--- Work task ---
Which lines of the entries below contain the string "respective"? Copy each one.

--- Material for this exercise ---

====

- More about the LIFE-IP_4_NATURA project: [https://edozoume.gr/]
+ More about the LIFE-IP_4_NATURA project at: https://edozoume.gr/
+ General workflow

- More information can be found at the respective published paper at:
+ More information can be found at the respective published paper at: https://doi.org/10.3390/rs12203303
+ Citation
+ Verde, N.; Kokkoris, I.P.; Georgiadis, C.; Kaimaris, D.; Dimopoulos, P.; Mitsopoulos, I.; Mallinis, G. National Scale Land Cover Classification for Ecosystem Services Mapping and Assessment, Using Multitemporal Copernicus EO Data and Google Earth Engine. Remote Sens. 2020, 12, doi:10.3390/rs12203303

====

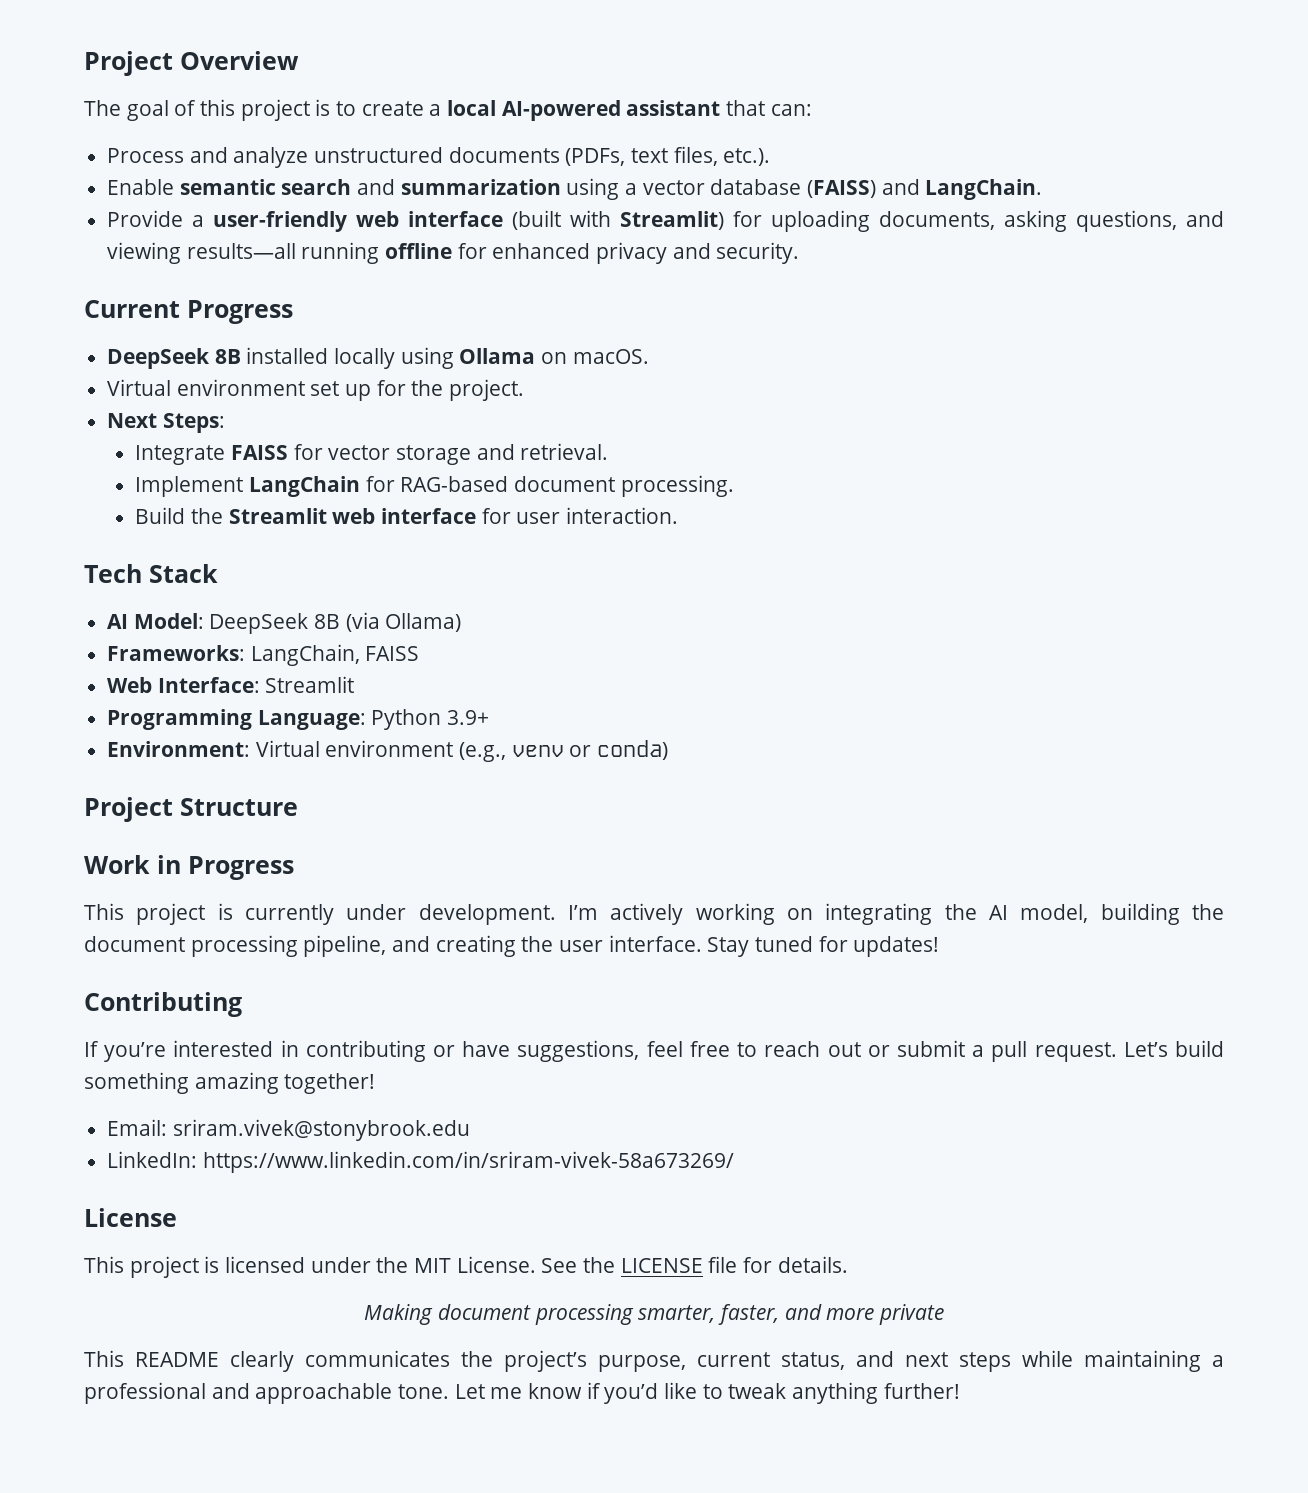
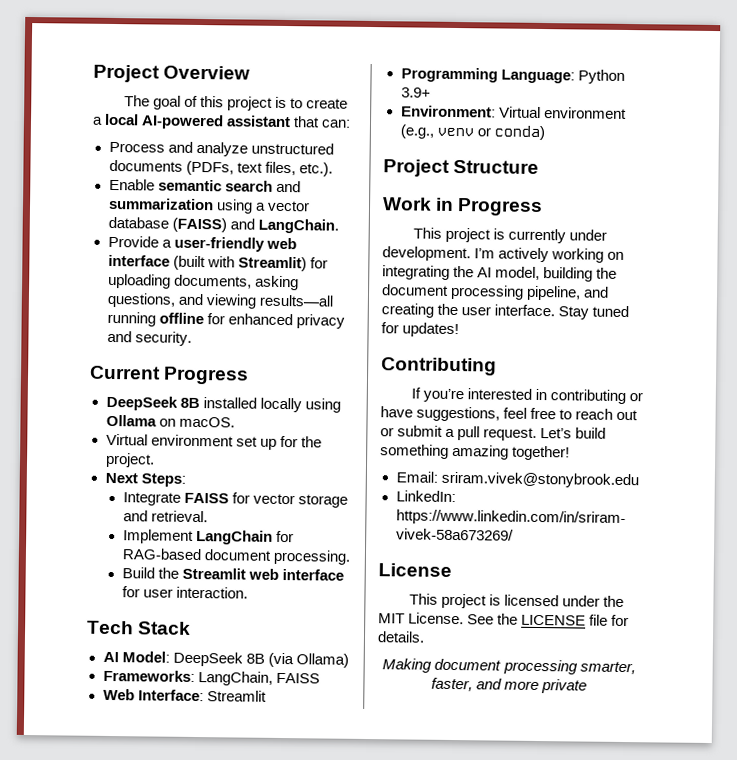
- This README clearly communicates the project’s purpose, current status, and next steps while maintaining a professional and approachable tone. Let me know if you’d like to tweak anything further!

====

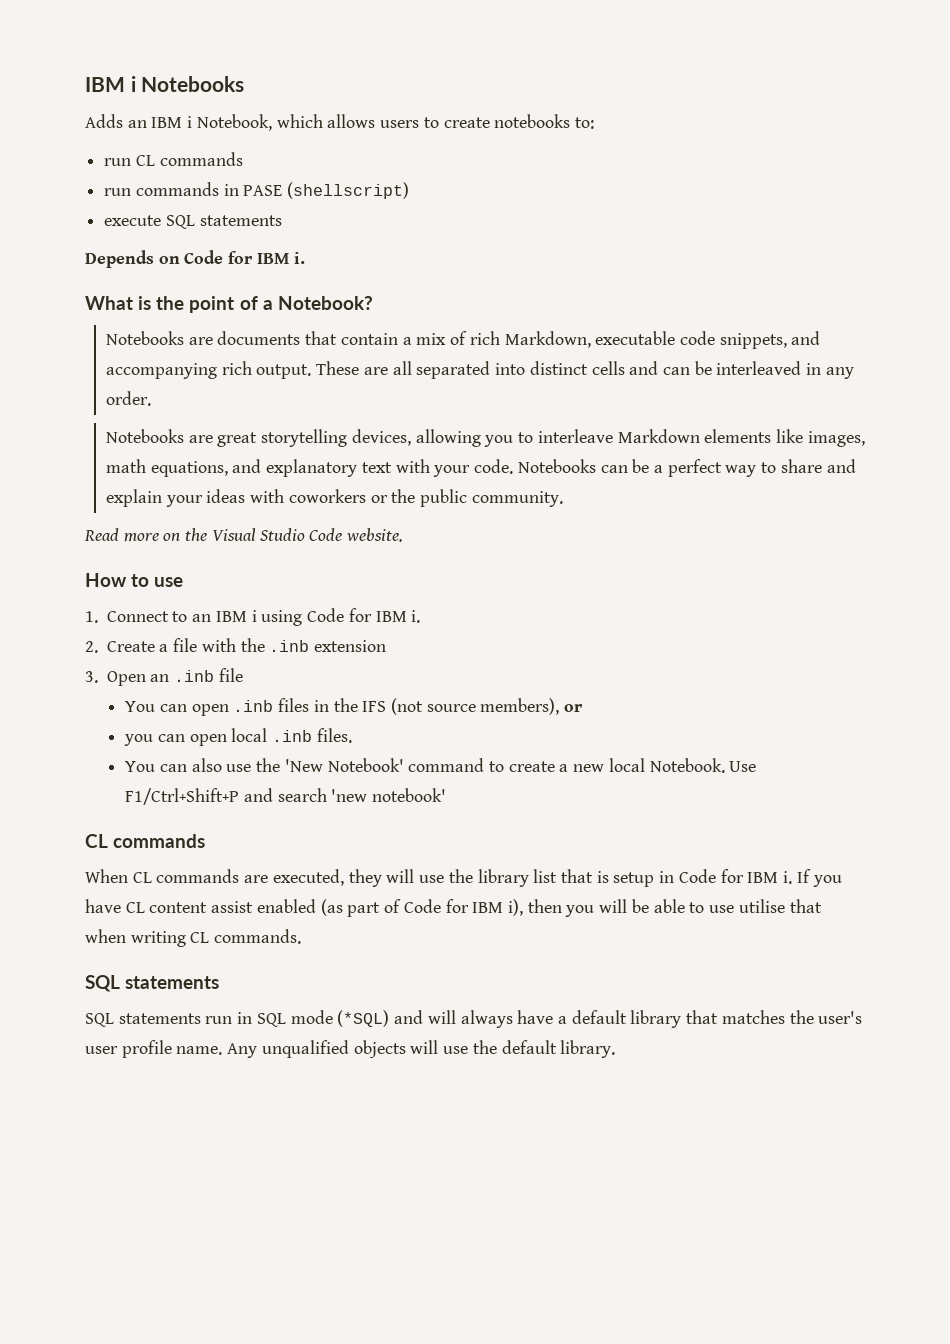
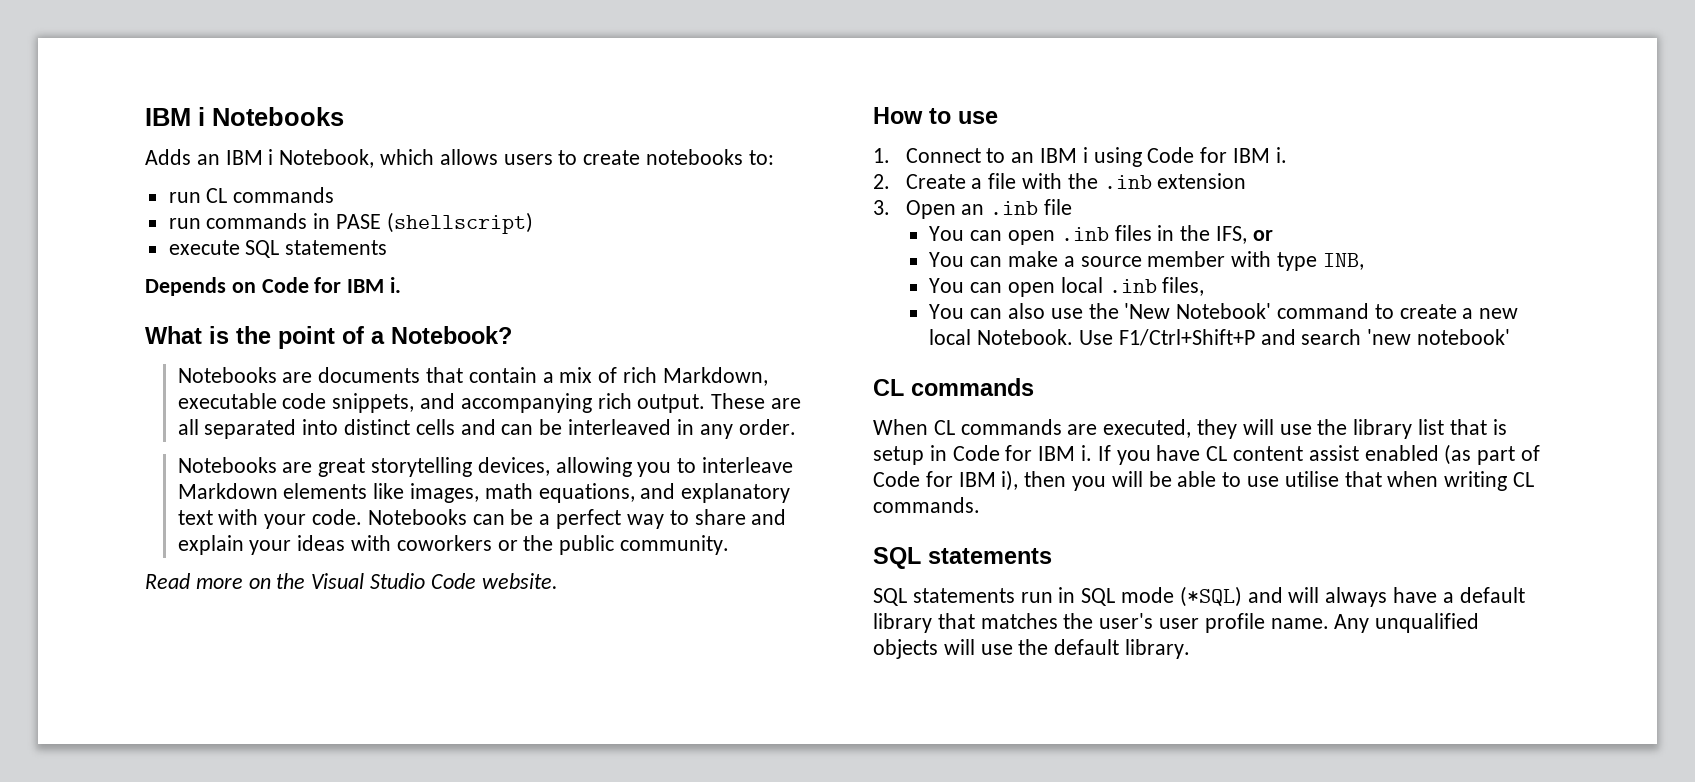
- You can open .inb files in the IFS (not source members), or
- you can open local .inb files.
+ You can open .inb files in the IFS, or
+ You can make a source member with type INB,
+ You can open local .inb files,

====

--- Answer to this problem ---
- More information can be found at the respective published paper at:
+ More information can be found at the respective published paper at: https://doi.org/10.3390/rs12203303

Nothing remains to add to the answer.